The worldwide epidemic killed more than 3 million people this year and infected another 5 million with human immunodeficiency virus, or HIV, said UNAIDS, the U.N. agency responsible for coordinating global efforts to fight AIDS.

The report said the epidemic in sub-Saharan Africa remains rampant while more recent epidemics in China, Indonesia, Papua New Guinea, Vietnam and several central Asian republics are growing.

"This year, more people became infected with HIV than any previous year before and more people then ever died from AIDS," said UNAIDS executive director Dr. Peter Piot.

The global response to the crisis has expanded significantly in recent years through more spending on anti-retroviral medication and education, UNAIDS said.

"However, it is quite clear that our current global efforts remain entirely inadequate for an epidemic that is continuing to spiral out of control," Piot said. "AIDS is tightening its grip on southern Africa and threatening other regions of the world."

Kistan Shoultz, the UNAIDS coordinator in Kenya, said "most" African governments need to do more to fight AIDS.

"This requires huge resources, huge energy levels, far expanded efforts," Shoultz said in Nairobi.

Anti-retroviral treatment coverage remains dismal in sub-Saharan Africa overall and basic knowledge of HIV/AIDS remains disturbingly low in many countries, especially among women, the report said.

"This is an epidemic that at the start was a white, middle-class gay man's disease," Piot said. "Today, if you use a stereotype, the face of AIDS is a young woman from Africa."

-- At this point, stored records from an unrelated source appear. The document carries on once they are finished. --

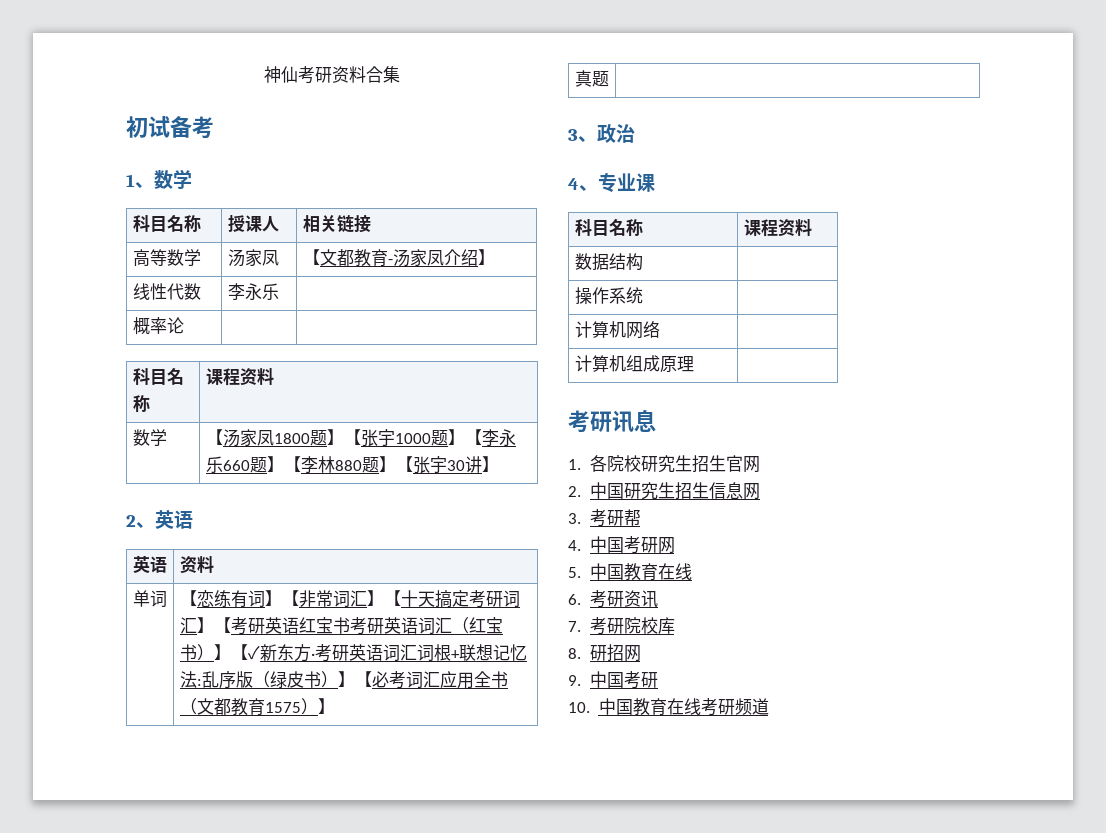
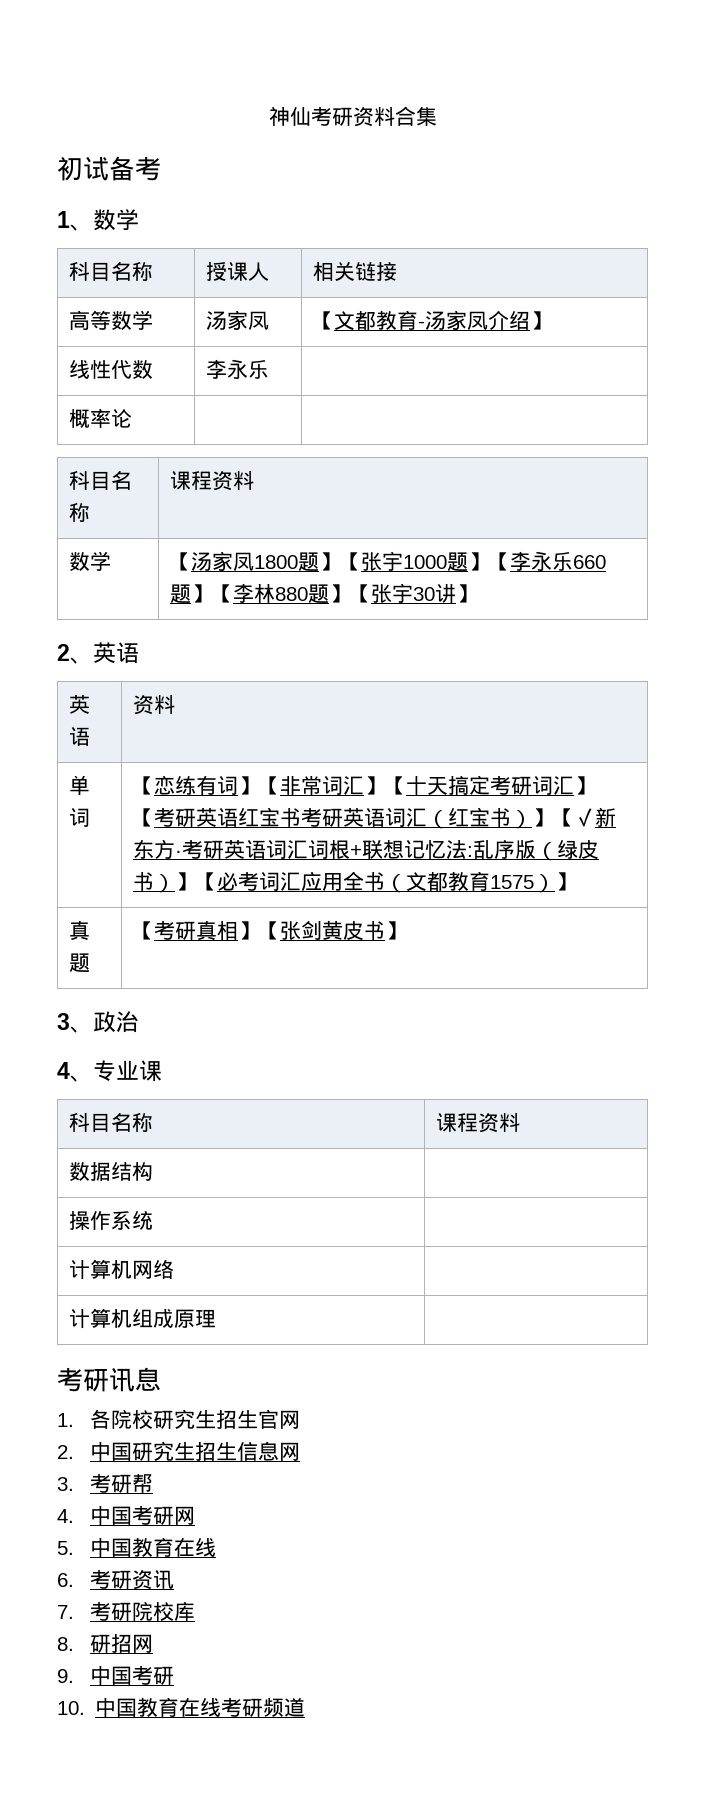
- 真题 |
+ 真题 | 【考研真相】【张剑黄皮书】

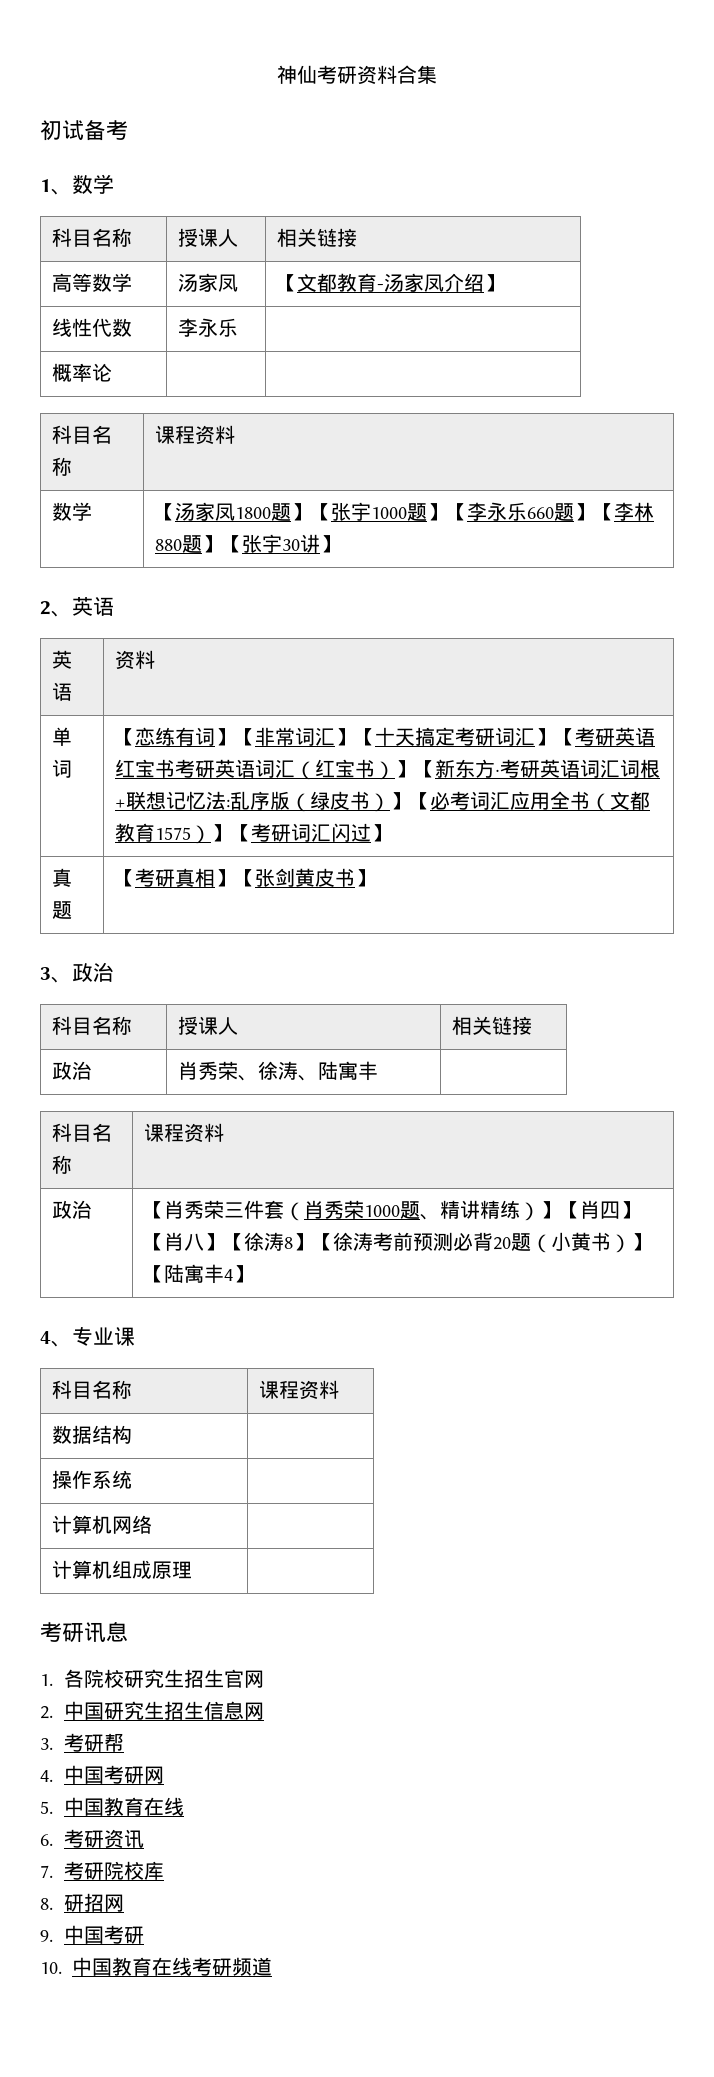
- 【恋练有词】【非常词汇】【十天搞定考研词汇】【考研英语红宝书考研英语词汇（红宝书）】【✓新东方·考研英语词汇词根+联想记忆法:乱序版（绿皮书）】【必考词汇应用全书（文都教育1575）】
+ 【恋练有词】【非常词汇】【十天搞定考研词汇】【考研英语红宝书考研英语词汇（红宝书）】【新东方·考研英语词汇词根+联想记忆法:乱序版（绿皮书）】【必考词汇应用全书（文都教育1575）】【考研词汇闪过】
  3、政治
+ 科目名称 | 授课人 | 相关链接
+ 政治 | 肖秀荣、徐涛、陆寓丰 |
+ 科目名称 | 课程资料
+ 政治 | 【肖秀荣三件套（肖秀荣1000题、精讲精练）】【肖四】【肖八】【徐涛8】【徐涛考前预测必背20题（小黄书）】【陆寓丰4】

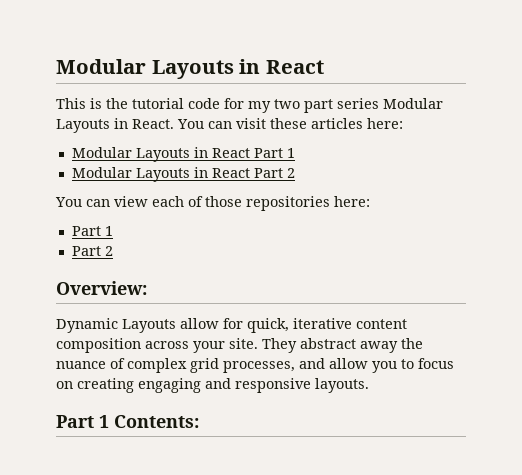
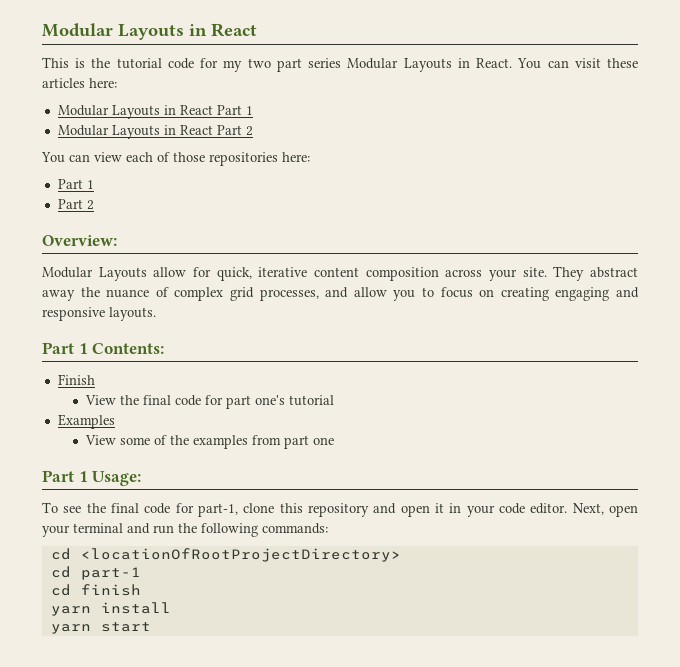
- Dynamic Layouts allow for quick, iterative content composition across your site.
+ Modular Layouts allow for quick, iterative content composition across your site.
+ Finish
+ View the final code for part one's tutorial
+ Examples
+ View some of the examples from part one
+ Part 1 Usage:
+ To see the final code for part-1, clone this repository and open it in your code editor. Next, open your terminal and run the following commands:
+ cd <locationOfRootProjectDirectory>
+ cd part-1
+ cd finish
+ yarn install
+ yarn start

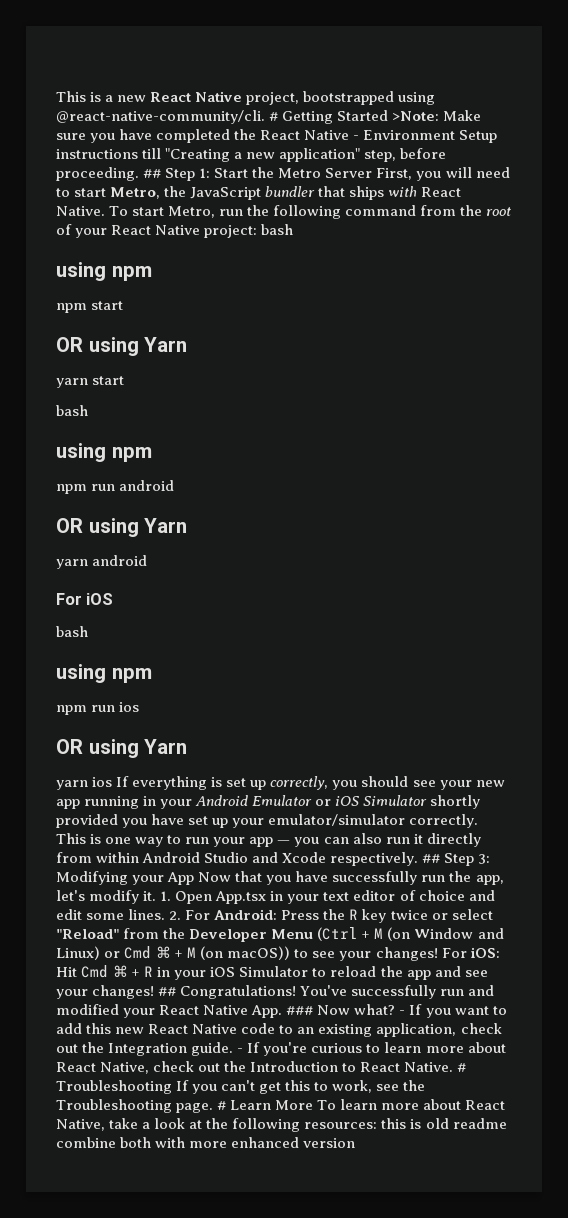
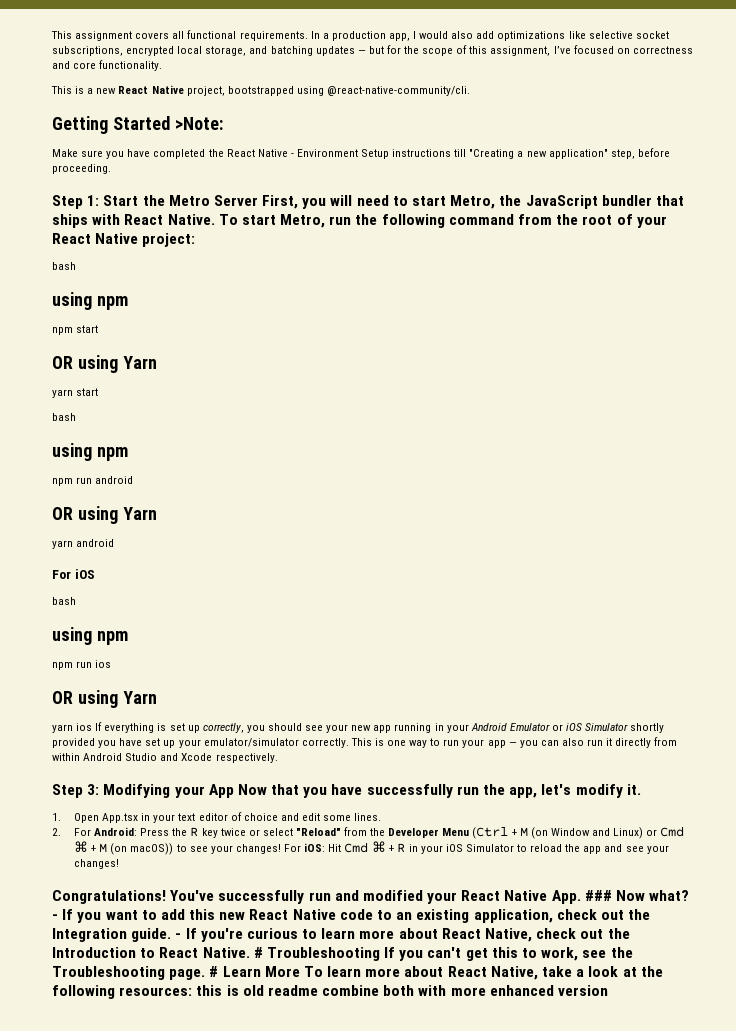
- This is a new React Native project, bootstrapped using @react-native-community/cli. # Getting Started >Note: Make sure you have completed the React Native - Environment Setup instructions till "Creating a new application" step, before proceeding. ## Step 1: Start the Metro Server First, you will need to start Metro, the JavaScript bundler that ships with React Native.
+ This assignment covers all functional requirements. In a production app, I would also add optimizations like selective socket subscriptions, encrypted local storage, and batching updates — but for the scope of this assignment, I’ve focused on correctness and core functionality.
+ This is a new React Native project, bootstrapped using @react-native-community/cli.
+ Getting Started >Note:
+ Make sure you have completed the React Native - Environment Setup instructions till "Creating a new application" step, before proceeding.
+ Step 1: Start the Metro Server First, you will need to start Metro, the JavaScript bundler that ships with React Native.
- To start Metro, run the following command from the root of your React Native project: bash
+ To start Metro, run the following command from the root of your React Native project:
+ bash
- This is one way to run your app — you can also run it directly from within Android Studio and Xcode respectively. ## Step 3:
+ This is one way to run your app — you can also run it directly from within Android Studio and Xcode respectively.
+ Step 3:
- Modifying your App Now that you have successfully run the app, let's modify it. 1. Open App.tsx in your text editor of choice and edit some lines. 2. For Android:
+ Modifying your App Now that you have successfully run the app, let's modify it.
+ 1. Open App.tsx in your text editor of choice and edit some lines.
+ 2. For Android:
- For iOS: Hit Cmd ⌘ + R in your iOS Simulator to reload the app and see your changes! ## Congratulations!
+ For iOS: Hit Cmd ⌘ + R in your iOS Simulator to reload the app and see your changes!
+ Congratulations!

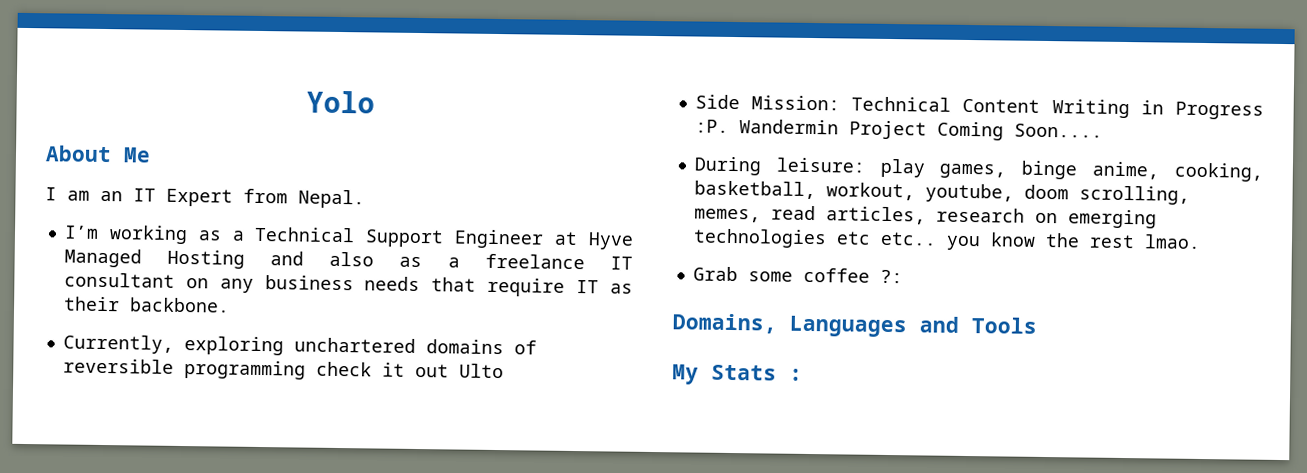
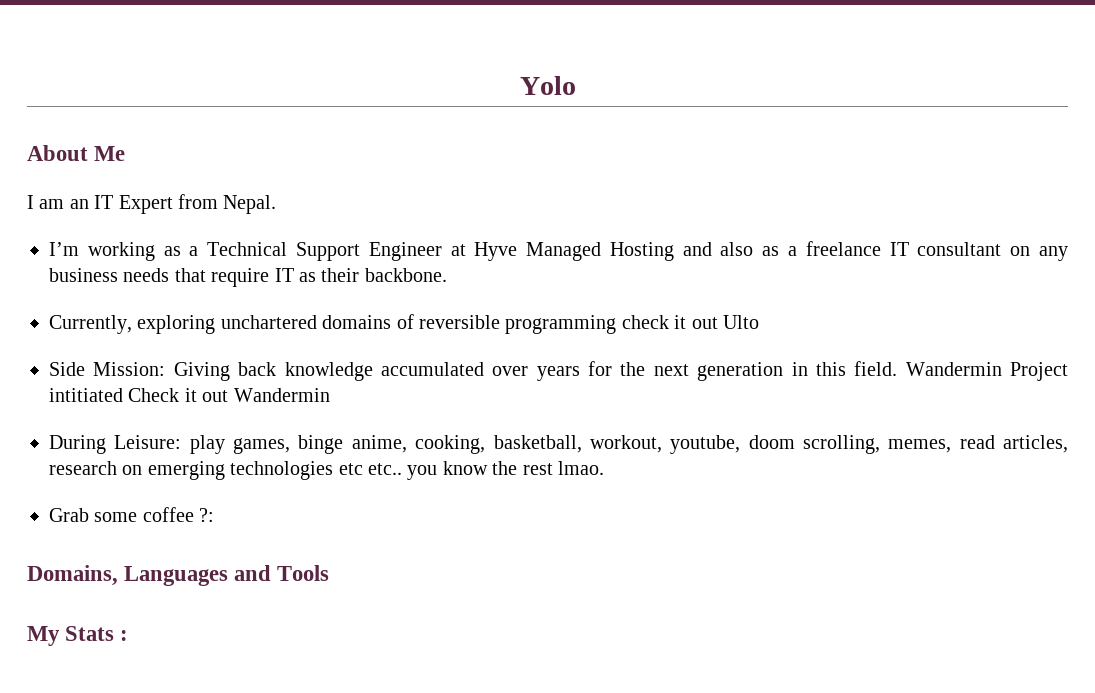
- Side Mission: Technical Content Writing in Progress :P. Wandermin Project Coming Soon....
+ Side Mission: Giving back knowledge accumulated over years for the next generation in this field. Wandermin Project intitiated Check it out Wandermin
- During leisure: play games, binge anime, cooking, basketball, workout, youtube, doom scrolling, memes, read articles, research on emerging technologies etc etc.. you know the rest lmao.
+ During Leisure: play games, binge anime, cooking, basketball, workout, youtube, doom scrolling, memes, read articles, research on emerging technologies etc etc.. you know the rest lmao.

Voluntary counseling and testing services are virtually absent in many countries and only 1% of pregnant women in severely affected countries have access to services aimed at preventing mother-to-child HIV transmission, the report said.

Dr. Jack Chow, who heads the World Health Organization's AIDS campaign, said WHO was focusing on its "3-by-5" initiative, which aims to deliver anti-retroviral drugs to 3 million people worldwide by the end of 2005.

Piot said there was some positive news in the report, with several countries successfully combatting the spread of the disease. For example, Uganda marked its 12th consecutive year of reduced HIV infections.

The report was released ahead of World AIDS Day on Dec. 1.